Return each line of the records with nothing changed, pictures excepted.

___

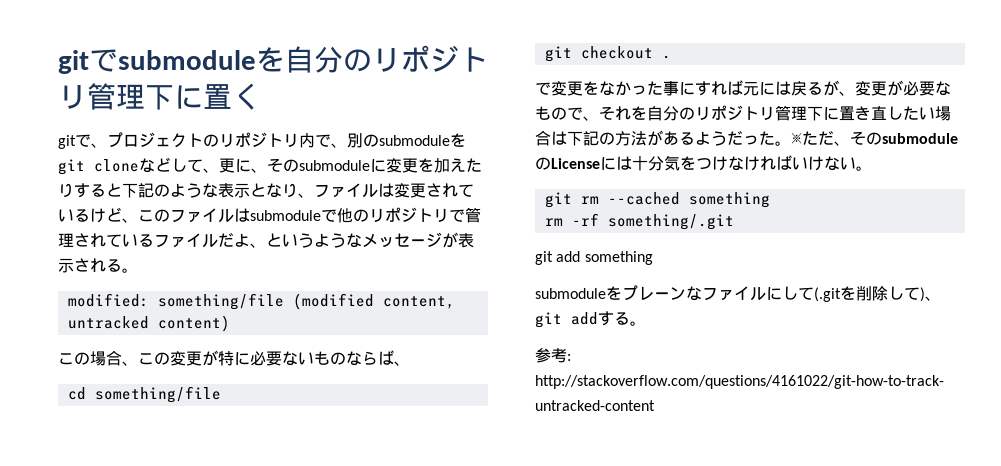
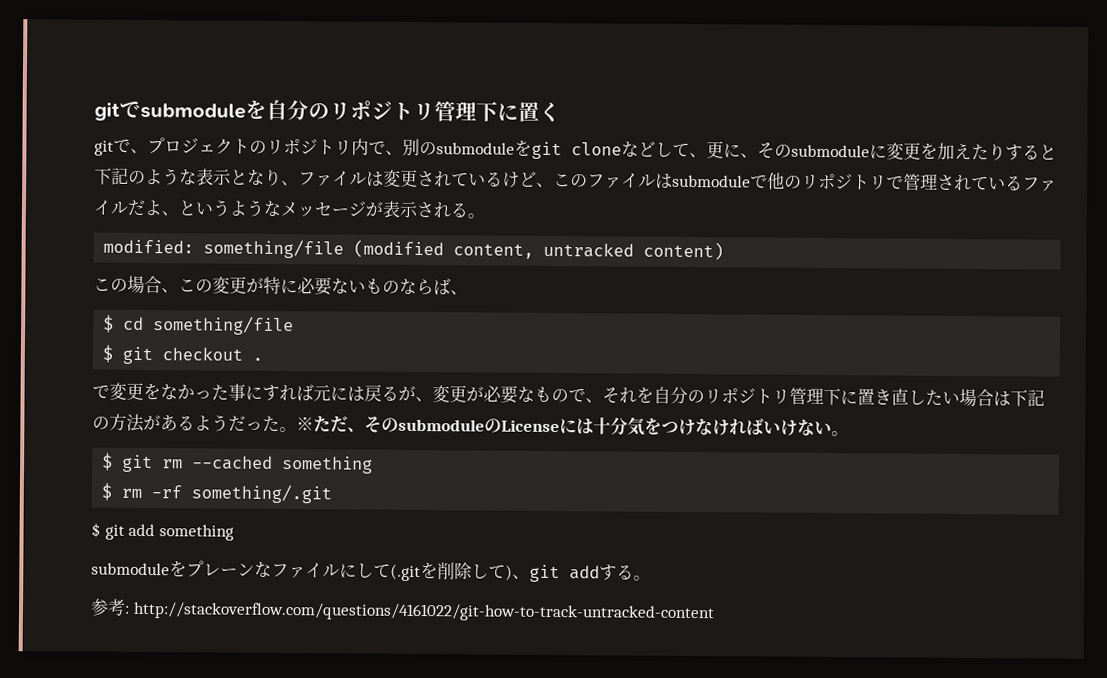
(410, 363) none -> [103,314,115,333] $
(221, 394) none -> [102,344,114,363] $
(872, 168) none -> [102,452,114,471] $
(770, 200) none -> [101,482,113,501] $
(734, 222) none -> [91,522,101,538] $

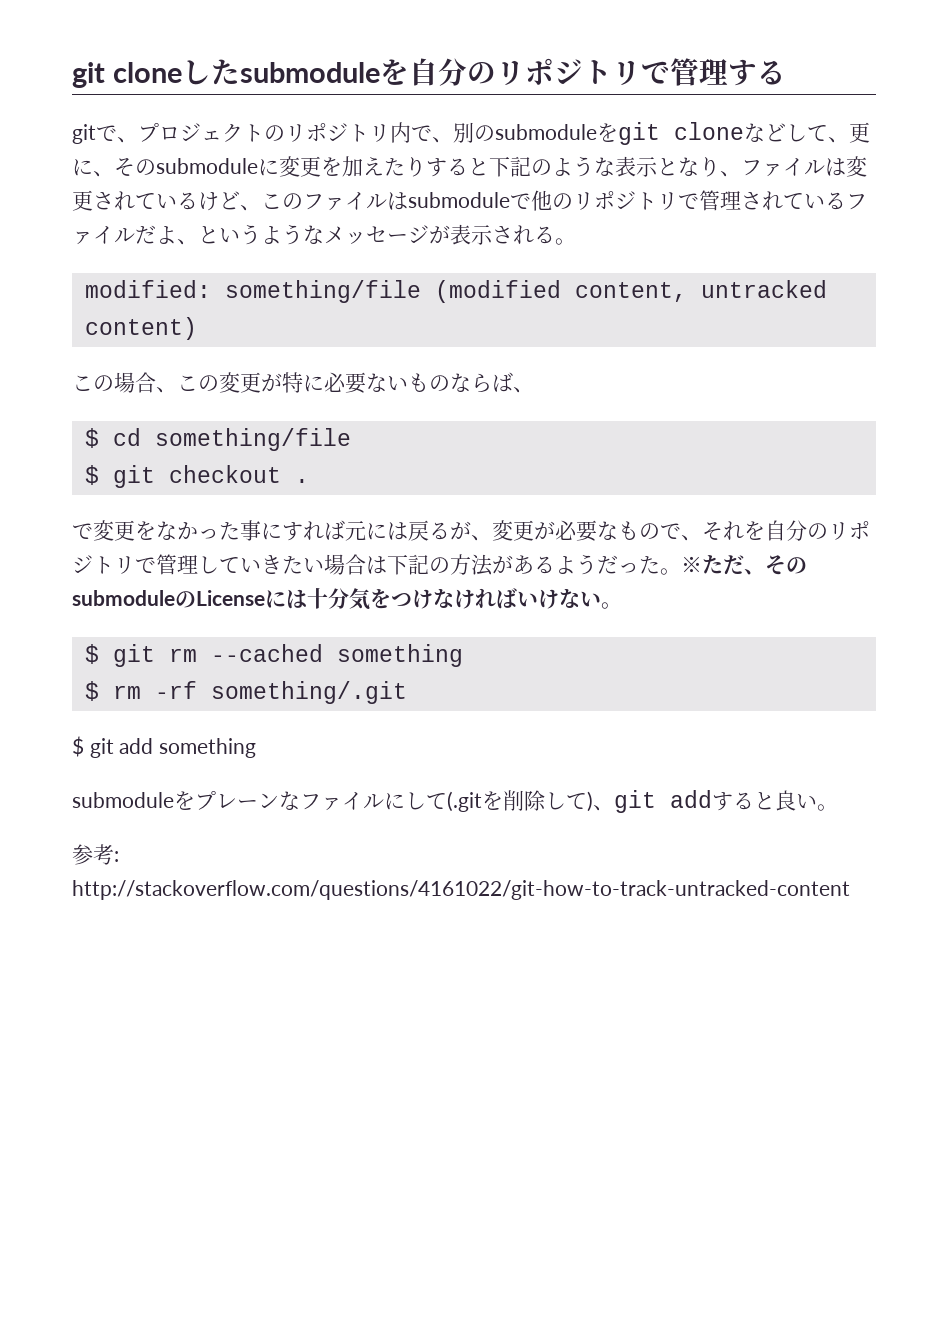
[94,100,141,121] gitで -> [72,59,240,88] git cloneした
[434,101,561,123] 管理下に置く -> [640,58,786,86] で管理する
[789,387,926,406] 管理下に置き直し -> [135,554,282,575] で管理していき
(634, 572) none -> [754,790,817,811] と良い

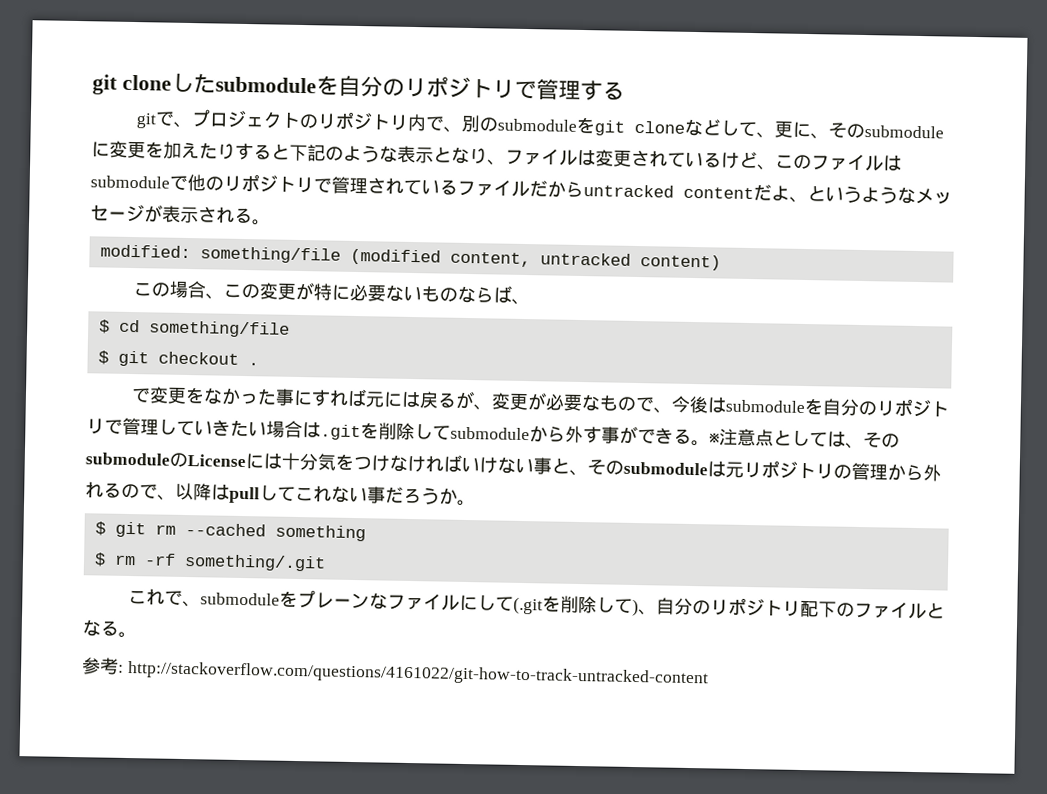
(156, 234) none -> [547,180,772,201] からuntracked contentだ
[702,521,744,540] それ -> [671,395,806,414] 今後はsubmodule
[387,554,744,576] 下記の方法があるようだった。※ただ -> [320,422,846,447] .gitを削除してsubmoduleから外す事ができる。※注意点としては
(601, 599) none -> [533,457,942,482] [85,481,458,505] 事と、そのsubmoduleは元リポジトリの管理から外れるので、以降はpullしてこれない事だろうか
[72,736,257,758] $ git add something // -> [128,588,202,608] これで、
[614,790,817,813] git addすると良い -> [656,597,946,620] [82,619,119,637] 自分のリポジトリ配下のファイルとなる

___

> **Expected answer**
(410, 363) none -> [103,314,115,333] $
(221, 394) none -> [102,344,114,363] $
(872, 168) none -> [102,452,114,471] $
(770, 200) none -> [101,482,113,501] $
(734, 222) none -> [91,522,101,538] $

[94,100,141,121] gitで -> [72,59,240,88] git cloneした
[434,101,561,123] 管理下に置く -> [640,58,786,86] で管理する
[789,387,926,406] 管理下に置き直し -> [135,554,282,575] で管理していき
(634, 572) none -> [754,790,817,811] と良い

(156, 234) none -> [547,180,772,201] からuntracked contentだ
[702,521,744,540] それ -> [671,395,806,414] 今後はsubmodule
[387,554,744,576] 下記の方法があるようだった。※ただ -> [320,422,846,447] .gitを削除してsubmoduleから外す事ができる。※注意点としては
(601, 599) none -> [533,457,942,482] [85,481,458,505] 事と、そのsubmoduleは元リポジトリの管理から外れるので、以降はpullしてこれない事だろうか
[72,736,257,758] $ git add something // -> [128,588,202,608] これで、
[614,790,817,813] git addすると良い -> [656,597,946,620] [82,619,119,637] 自分のリポジトリ配下のファイルとなる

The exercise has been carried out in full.